__TASK OBJECTIVE__:
Copy exactly. Include the line containing "for my functions.", every line after it, and the last line below, but no pictures.

▬▬▬

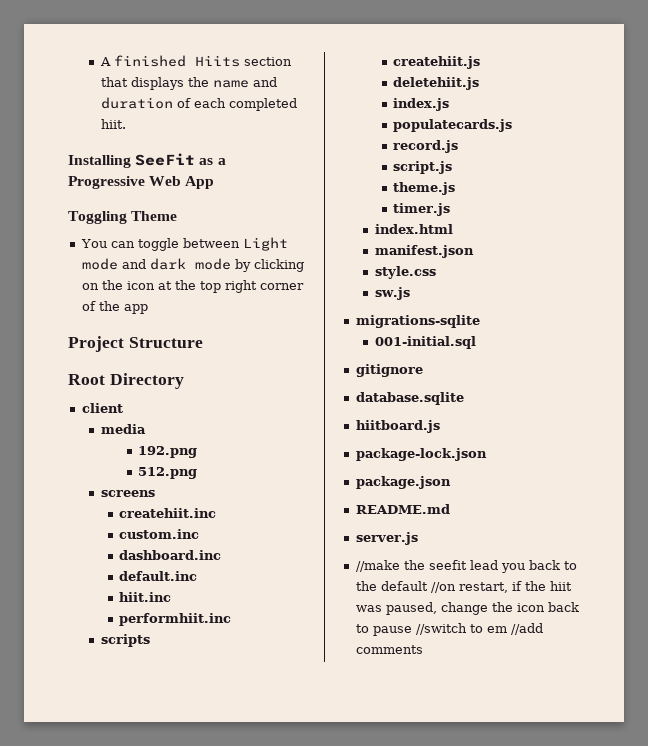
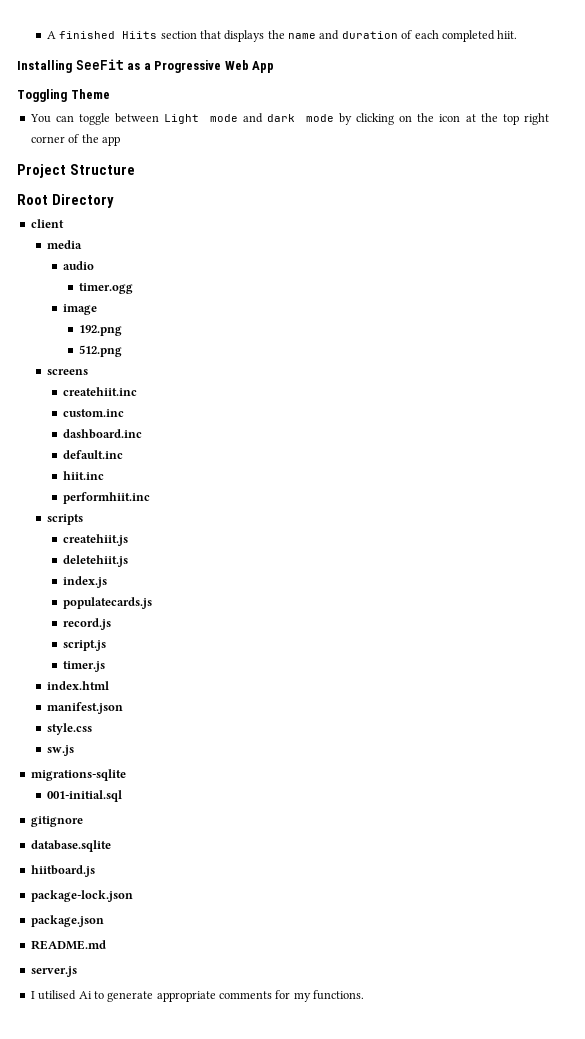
+ audio
+ timer.ogg
+ image
- theme.js
- //make the seefit lead you back to the default //on restart, if the hiit was paused, change the icon back to pause //switch to em //add comments
+ I utilised Ai to generate appropriate comments for my functions.

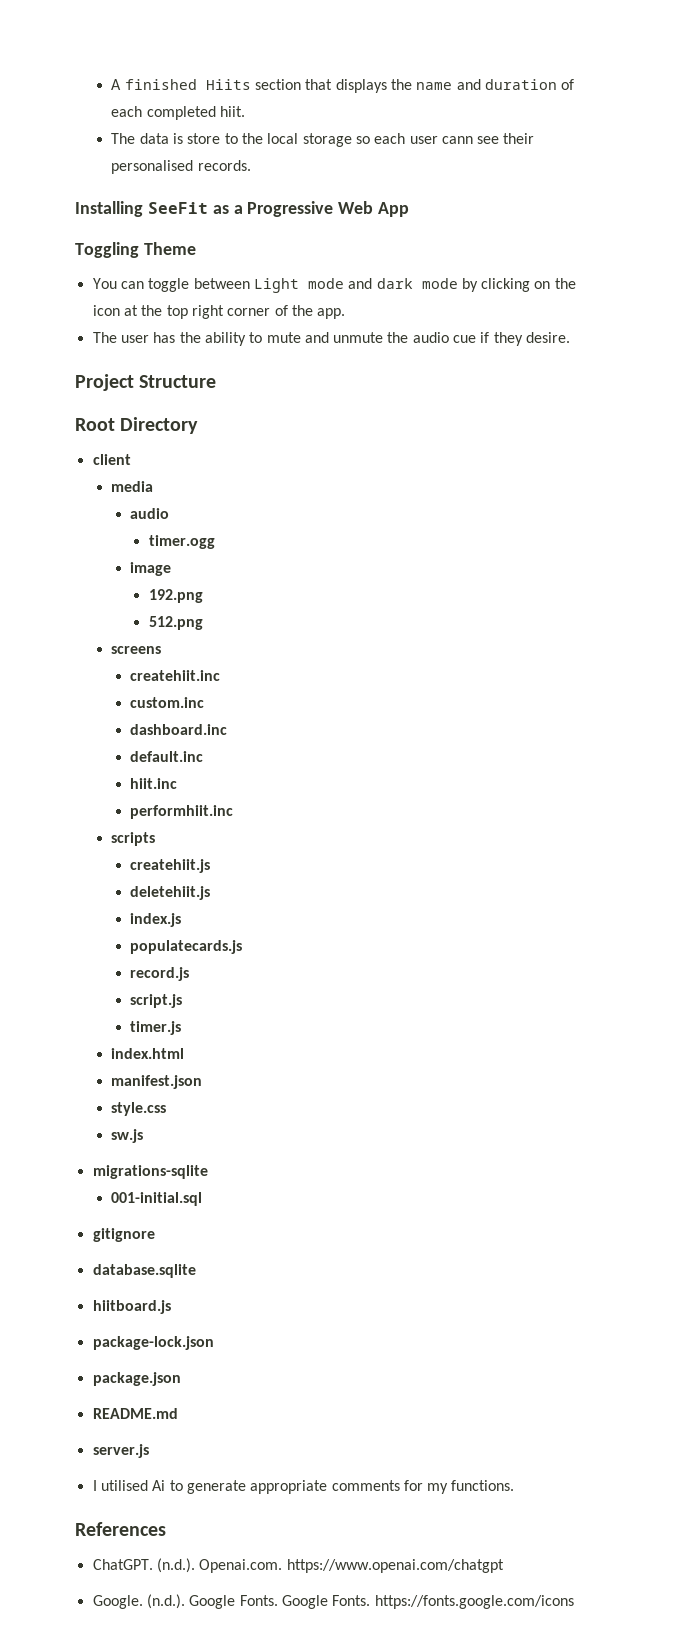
+ The data is store to the local storage so each user cann see their personalised records.
- You can toggle between Light mode and dark mode by clicking on the icon at the top right corner of the app
+ You can toggle between Light mode and dark mode by clicking on the icon at the top right corner of the app.
+ The user has the ability to mute and unmute the audio cue if they desire.
+ References
+ ChatGPT. (n.d.). Openai.com. https://www.openai.com/chatgpt
+ Google. (n.d.). Google Fonts. Google Fonts. https://fonts.google.com/icons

▬▬▬

__SOLVED EXERCISE__:
+ I utilised Ai to generate appropriate comments for my functions.

+ The data is store to the local storage so each user cann see their personalised records.
- You can toggle between Light mode and dark mode by clicking on the icon at the top right corner of the app
+ You can toggle between Light mode and dark mode by clicking on the icon at the top right corner of the app.
+ The user has the ability to mute and unmute the audio cue if they desire.
+ References
+ ChatGPT. (n.d.). Openai.com. https://www.openai.com/chatgpt
+ Google. (n.d.). Google Fonts. Google Fonts. https://fonts.google.com/icons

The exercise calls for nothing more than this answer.